— Data provided —
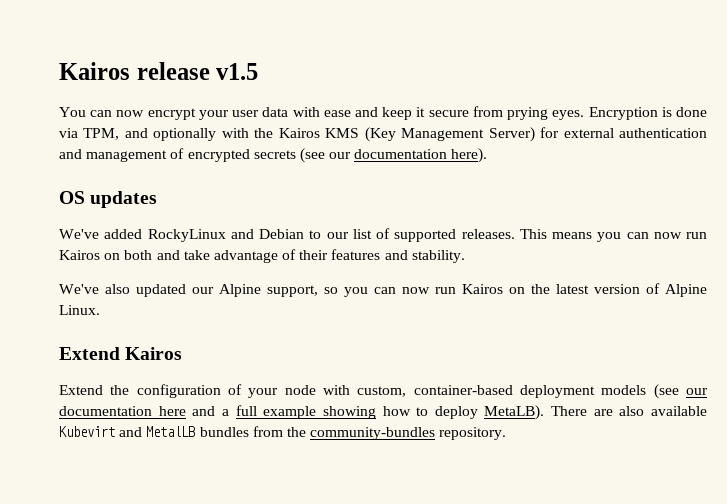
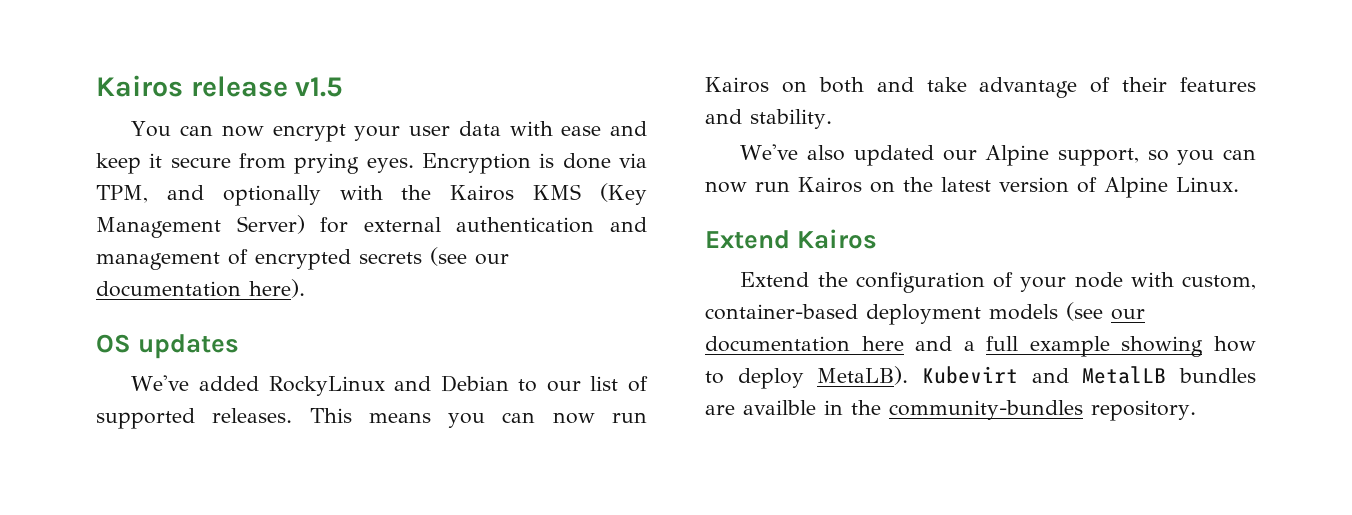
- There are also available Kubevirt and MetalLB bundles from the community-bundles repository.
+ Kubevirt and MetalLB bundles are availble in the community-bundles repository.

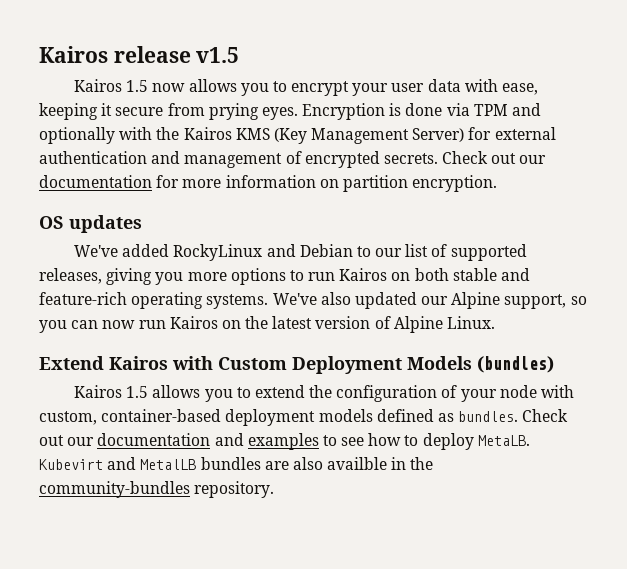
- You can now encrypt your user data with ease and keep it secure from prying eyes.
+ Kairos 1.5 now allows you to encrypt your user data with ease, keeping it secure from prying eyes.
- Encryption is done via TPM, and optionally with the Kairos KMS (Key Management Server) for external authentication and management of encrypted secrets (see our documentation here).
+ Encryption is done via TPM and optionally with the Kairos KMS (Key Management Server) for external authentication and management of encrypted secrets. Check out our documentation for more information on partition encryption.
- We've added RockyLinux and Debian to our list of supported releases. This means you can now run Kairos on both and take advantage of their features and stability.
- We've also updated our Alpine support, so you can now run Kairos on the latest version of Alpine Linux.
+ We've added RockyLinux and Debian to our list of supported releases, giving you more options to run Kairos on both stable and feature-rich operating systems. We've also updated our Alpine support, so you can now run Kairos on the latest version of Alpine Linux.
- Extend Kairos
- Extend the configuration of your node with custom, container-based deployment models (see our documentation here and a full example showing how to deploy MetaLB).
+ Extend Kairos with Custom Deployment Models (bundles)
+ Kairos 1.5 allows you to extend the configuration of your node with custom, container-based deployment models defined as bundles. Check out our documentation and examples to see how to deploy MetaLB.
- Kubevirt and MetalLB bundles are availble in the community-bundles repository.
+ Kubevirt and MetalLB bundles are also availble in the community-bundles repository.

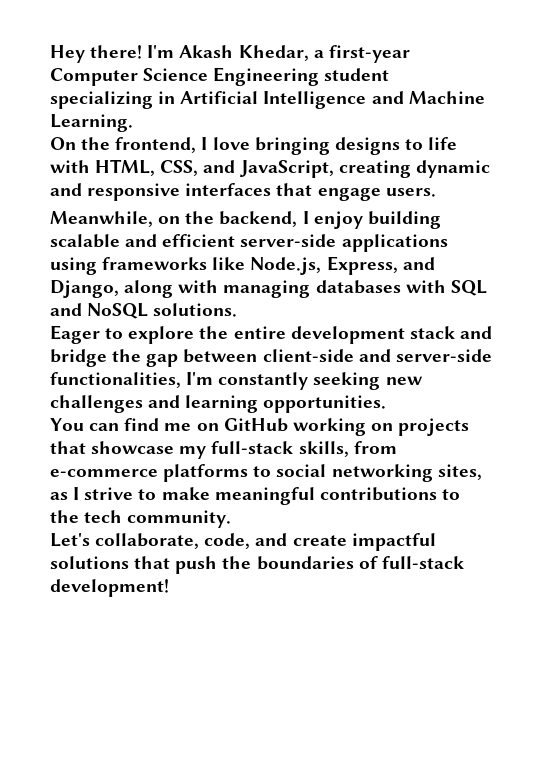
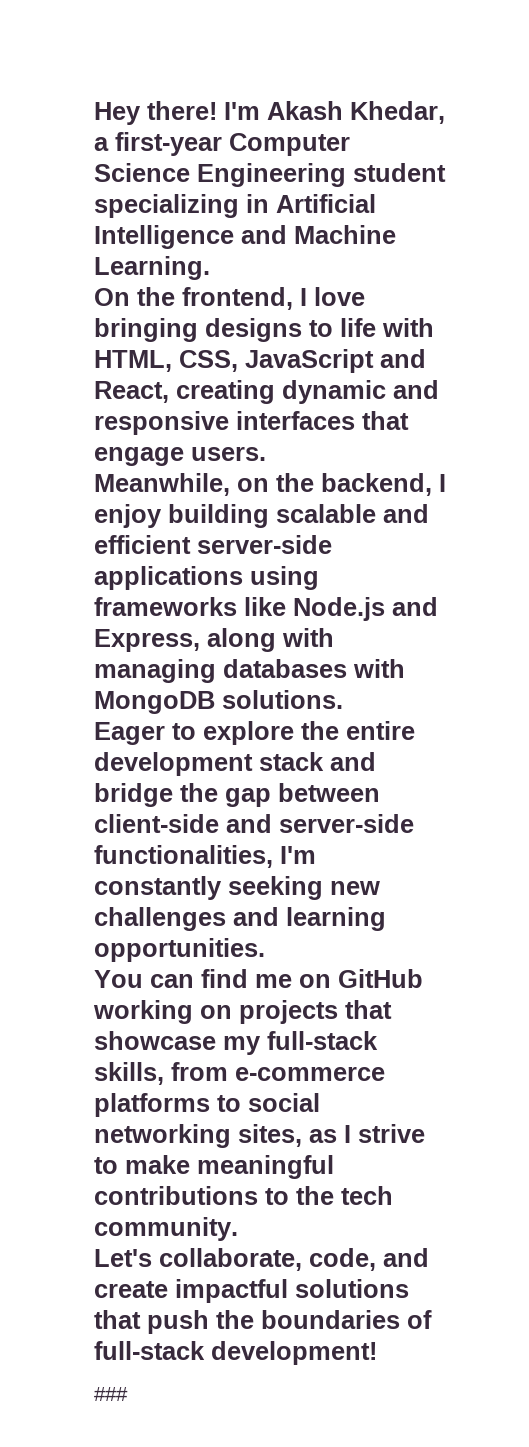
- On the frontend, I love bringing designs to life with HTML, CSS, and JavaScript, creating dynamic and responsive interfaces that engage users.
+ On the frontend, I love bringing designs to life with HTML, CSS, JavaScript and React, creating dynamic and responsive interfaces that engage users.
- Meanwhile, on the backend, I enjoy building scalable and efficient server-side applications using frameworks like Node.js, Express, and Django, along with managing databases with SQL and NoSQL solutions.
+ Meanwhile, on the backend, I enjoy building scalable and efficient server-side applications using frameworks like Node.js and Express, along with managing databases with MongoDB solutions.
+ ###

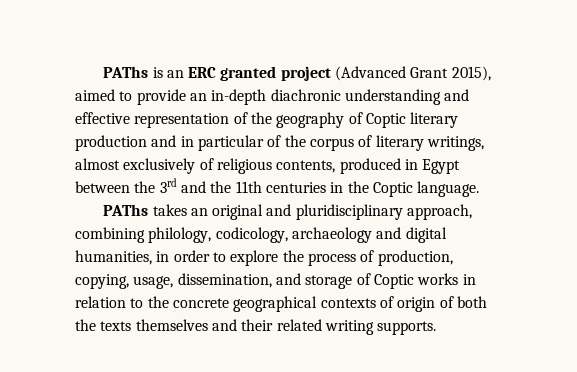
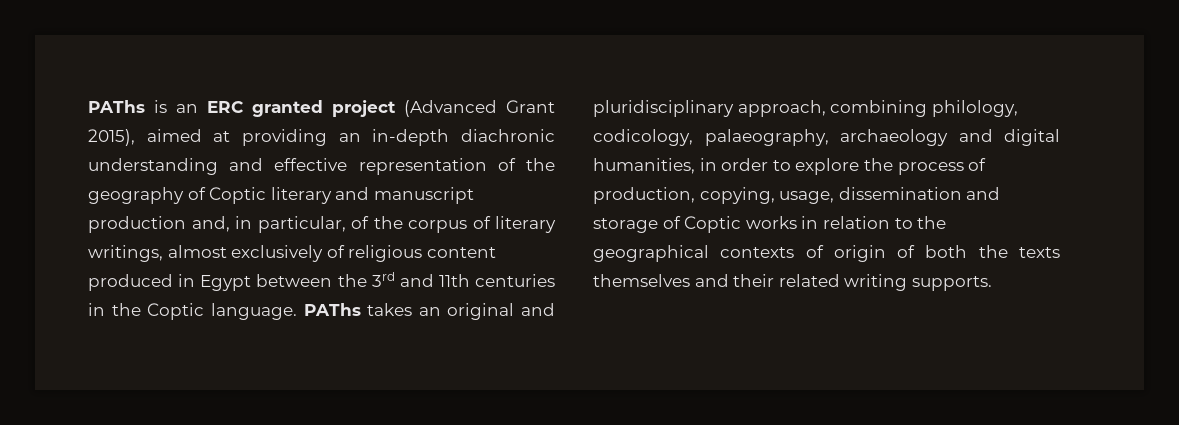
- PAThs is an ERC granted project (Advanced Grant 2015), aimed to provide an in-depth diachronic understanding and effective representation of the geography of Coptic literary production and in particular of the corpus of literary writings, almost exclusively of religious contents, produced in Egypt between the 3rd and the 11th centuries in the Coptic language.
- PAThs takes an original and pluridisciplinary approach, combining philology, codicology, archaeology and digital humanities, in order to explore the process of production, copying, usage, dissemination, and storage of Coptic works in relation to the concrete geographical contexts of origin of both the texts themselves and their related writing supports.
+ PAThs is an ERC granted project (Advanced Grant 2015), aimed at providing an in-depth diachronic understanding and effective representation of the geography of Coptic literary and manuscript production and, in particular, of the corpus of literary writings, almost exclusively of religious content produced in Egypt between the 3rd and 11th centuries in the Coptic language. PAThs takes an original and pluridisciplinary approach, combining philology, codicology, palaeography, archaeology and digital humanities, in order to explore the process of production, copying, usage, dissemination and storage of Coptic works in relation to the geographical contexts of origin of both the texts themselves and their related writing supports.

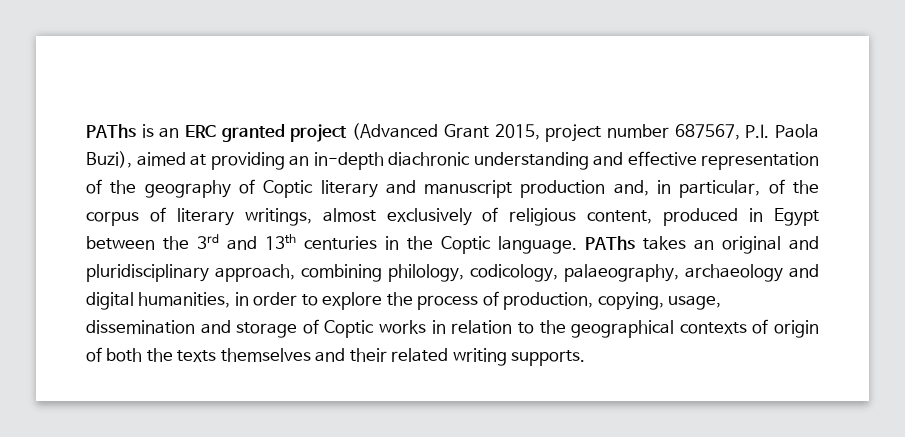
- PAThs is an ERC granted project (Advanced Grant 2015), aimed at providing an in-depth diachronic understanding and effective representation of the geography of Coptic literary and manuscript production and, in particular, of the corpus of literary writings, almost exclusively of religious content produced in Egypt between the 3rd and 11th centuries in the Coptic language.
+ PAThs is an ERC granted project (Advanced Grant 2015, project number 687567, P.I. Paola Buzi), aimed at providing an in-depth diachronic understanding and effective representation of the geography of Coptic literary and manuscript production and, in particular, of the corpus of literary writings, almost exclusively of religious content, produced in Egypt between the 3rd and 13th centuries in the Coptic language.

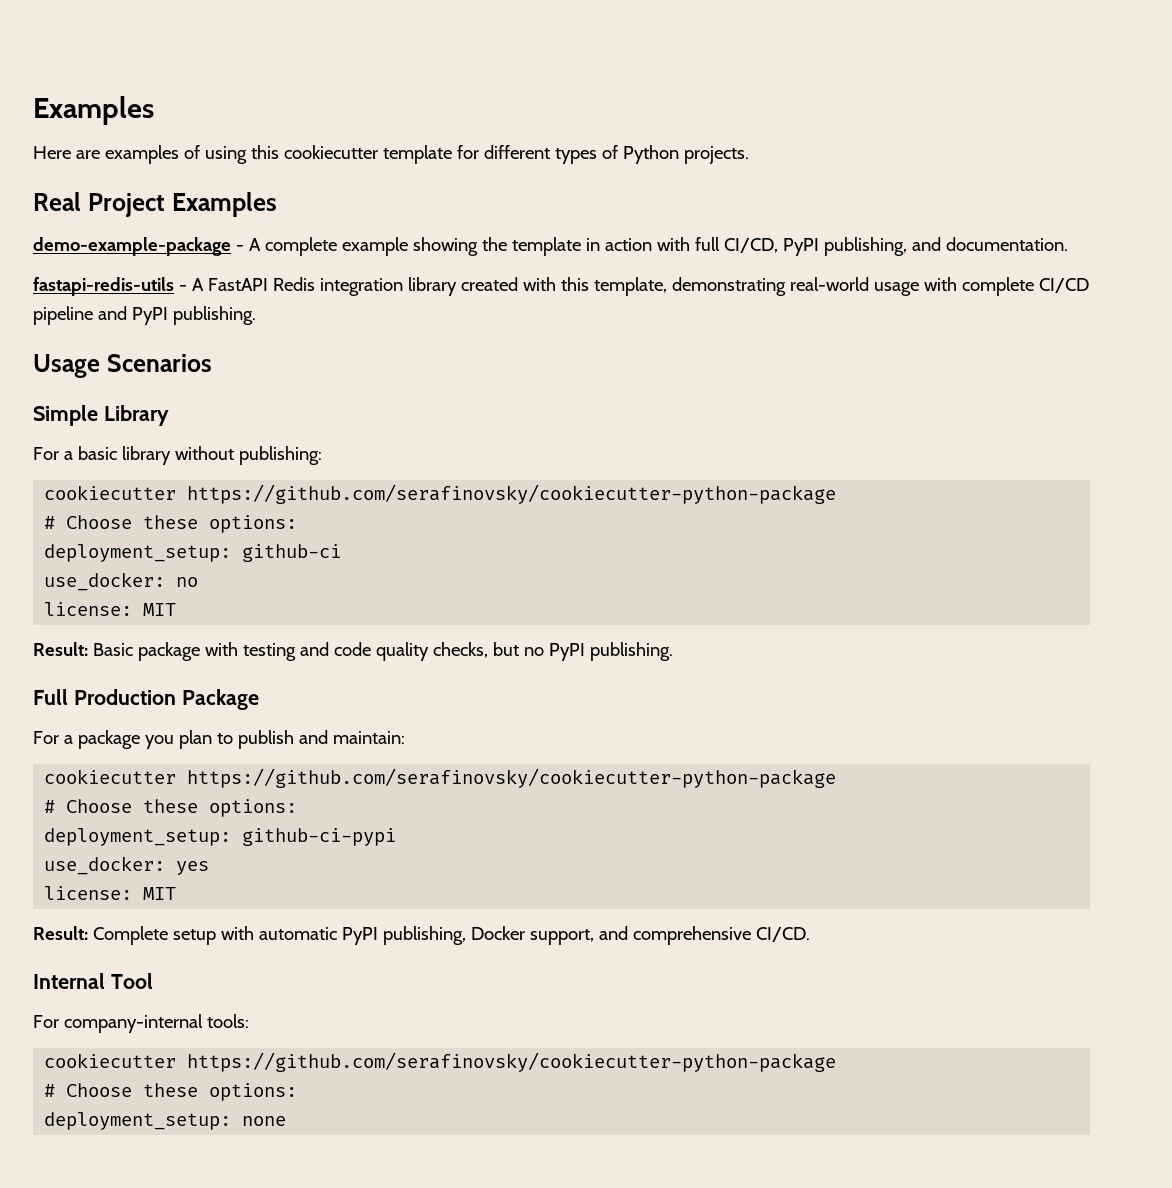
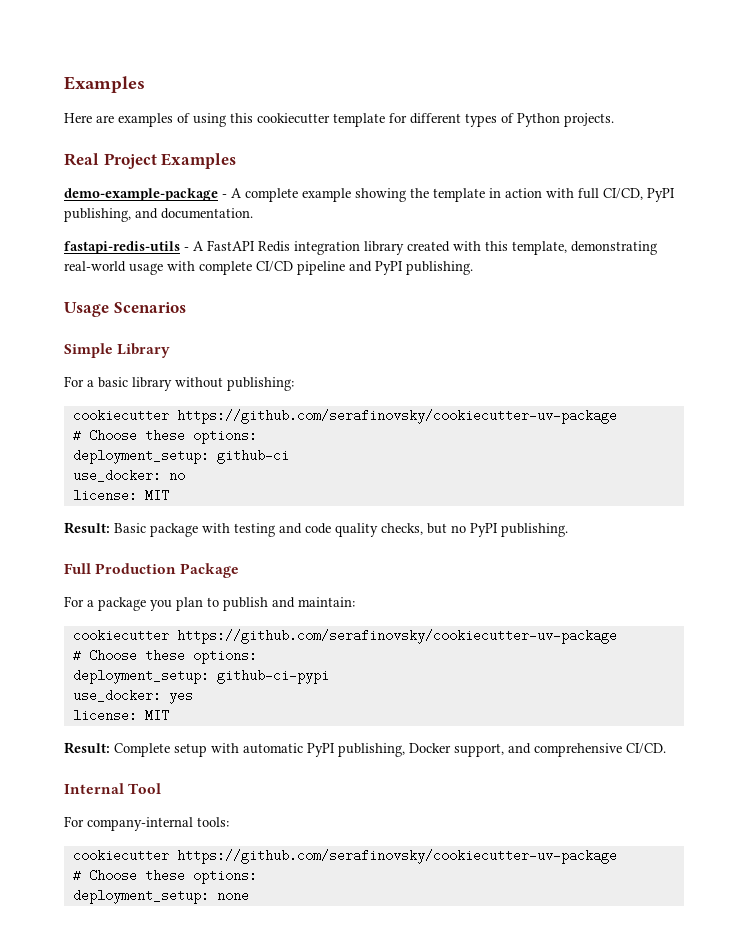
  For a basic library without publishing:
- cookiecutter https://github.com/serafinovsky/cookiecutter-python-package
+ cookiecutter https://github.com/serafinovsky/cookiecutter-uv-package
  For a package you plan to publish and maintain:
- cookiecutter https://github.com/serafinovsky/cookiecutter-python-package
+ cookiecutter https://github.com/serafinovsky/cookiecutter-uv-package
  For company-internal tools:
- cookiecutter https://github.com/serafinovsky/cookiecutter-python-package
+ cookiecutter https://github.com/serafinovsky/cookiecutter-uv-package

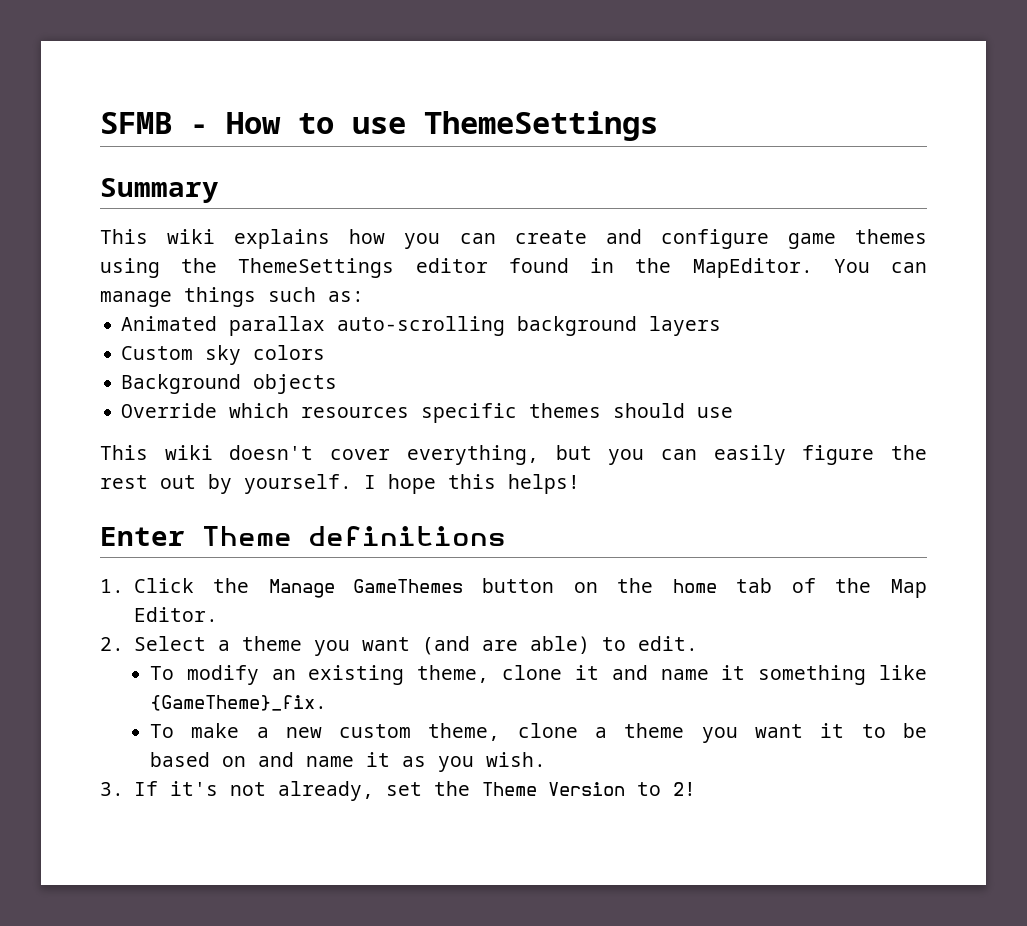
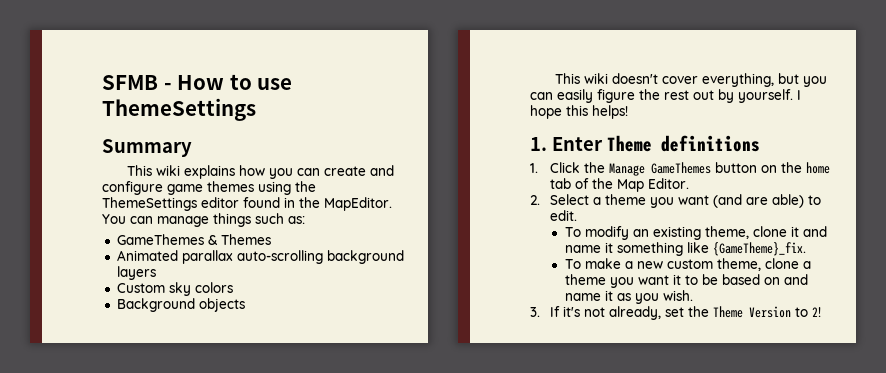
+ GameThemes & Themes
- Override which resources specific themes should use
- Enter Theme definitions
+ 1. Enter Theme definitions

— The problem —
The expected answer is the full listing above, transcribed exactly and without pictures.

— Solution for this problem —
- There are also available Kubevirt and MetalLB bundles from the community-bundles repository.
+ Kubevirt and MetalLB bundles are availble in the community-bundles repository.

- You can now encrypt your user data with ease and keep it secure from prying eyes.
+ Kairos 1.5 now allows you to encrypt your user data with ease, keeping it secure from prying eyes.
- Encryption is done via TPM, and optionally with the Kairos KMS (Key Management Server) for external authentication and management of encrypted secrets (see our documentation here).
+ Encryption is done via TPM and optionally with the Kairos KMS (Key Management Server) for external authentication and management of encrypted secrets. Check out our documentation for more information on partition encryption.
- We've added RockyLinux and Debian to our list of supported releases. This means you can now run Kairos on both and take advantage of their features and stability.
- We've also updated our Alpine support, so you can now run Kairos on the latest version of Alpine Linux.
+ We've added RockyLinux and Debian to our list of supported releases, giving you more options to run Kairos on both stable and feature-rich operating systems. We've also updated our Alpine support, so you can now run Kairos on the latest version of Alpine Linux.
- Extend Kairos
- Extend the configuration of your node with custom, container-based deployment models (see our documentation here and a full example showing how to deploy MetaLB).
+ Extend Kairos with Custom Deployment Models (bundles)
+ Kairos 1.5 allows you to extend the configuration of your node with custom, container-based deployment models defined as bundles. Check out our documentation and examples to see how to deploy MetaLB.
- Kubevirt and MetalLB bundles are availble in the community-bundles repository.
+ Kubevirt and MetalLB bundles are also availble in the community-bundles repository.

- On the frontend, I love bringing designs to life with HTML, CSS, and JavaScript, creating dynamic and responsive interfaces that engage users.
+ On the frontend, I love bringing designs to life with HTML, CSS, JavaScript and React, creating dynamic and responsive interfaces that engage users.
- Meanwhile, on the backend, I enjoy building scalable and efficient server-side applications using frameworks like Node.js, Express, and Django, along with managing databases with SQL and NoSQL solutions.
+ Meanwhile, on the backend, I enjoy building scalable and efficient server-side applications using frameworks like Node.js and Express, along with managing databases with MongoDB solutions.
+ ###

- PAThs is an ERC granted project (Advanced Grant 2015), aimed to provide an in-depth diachronic understanding and effective representation of the geography of Coptic literary production and in particular of the corpus of literary writings, almost exclusively of religious contents, produced in Egypt between the 3rd and the 11th centuries in the Coptic language.
- PAThs takes an original and pluridisciplinary approach, combining philology, codicology, archaeology and digital humanities, in order to explore the process of production, copying, usage, dissemination, and storage of Coptic works in relation to the concrete geographical contexts of origin of both the texts themselves and their related writing supports.
+ PAThs is an ERC granted project (Advanced Grant 2015), aimed at providing an in-depth diachronic understanding and effective representation of the geography of Coptic literary and manuscript production and, in particular, of the corpus of literary writings, almost exclusively of religious content produced in Egypt between the 3rd and 11th centuries in the Coptic language. PAThs takes an original and pluridisciplinary approach, combining philology, codicology, palaeography, archaeology and digital humanities, in order to explore the process of production, copying, usage, dissemination and storage of Coptic works in relation to the geographical contexts of origin of both the texts themselves and their related writing supports.

- PAThs is an ERC granted project (Advanced Grant 2015), aimed at providing an in-depth diachronic understanding and effective representation of the geography of Coptic literary and manuscript production and, in particular, of the corpus of literary writings, almost exclusively of religious content produced in Egypt between the 3rd and 11th centuries in the Coptic language.
+ PAThs is an ERC granted project (Advanced Grant 2015, project number 687567, P.I. Paola Buzi), aimed at providing an in-depth diachronic understanding and effective representation of the geography of Coptic literary and manuscript production and, in particular, of the corpus of literary writings, almost exclusively of religious content, produced in Egypt between the 3rd and 13th centuries in the Coptic language.

  For a basic library without publishing:
- cookiecutter https://github.com/serafinovsky/cookiecutter-python-package
+ cookiecutter https://github.com/serafinovsky/cookiecutter-uv-package
  For a package you plan to publish and maintain:
- cookiecutter https://github.com/serafinovsky/cookiecutter-python-package
+ cookiecutter https://github.com/serafinovsky/cookiecutter-uv-package
  For company-internal tools:
- cookiecutter https://github.com/serafinovsky/cookiecutter-python-package
+ cookiecutter https://github.com/serafinovsky/cookiecutter-uv-package

+ GameThemes & Themes
- Override which resources specific themes should use
- Enter Theme definitions
+ 1. Enter Theme definitions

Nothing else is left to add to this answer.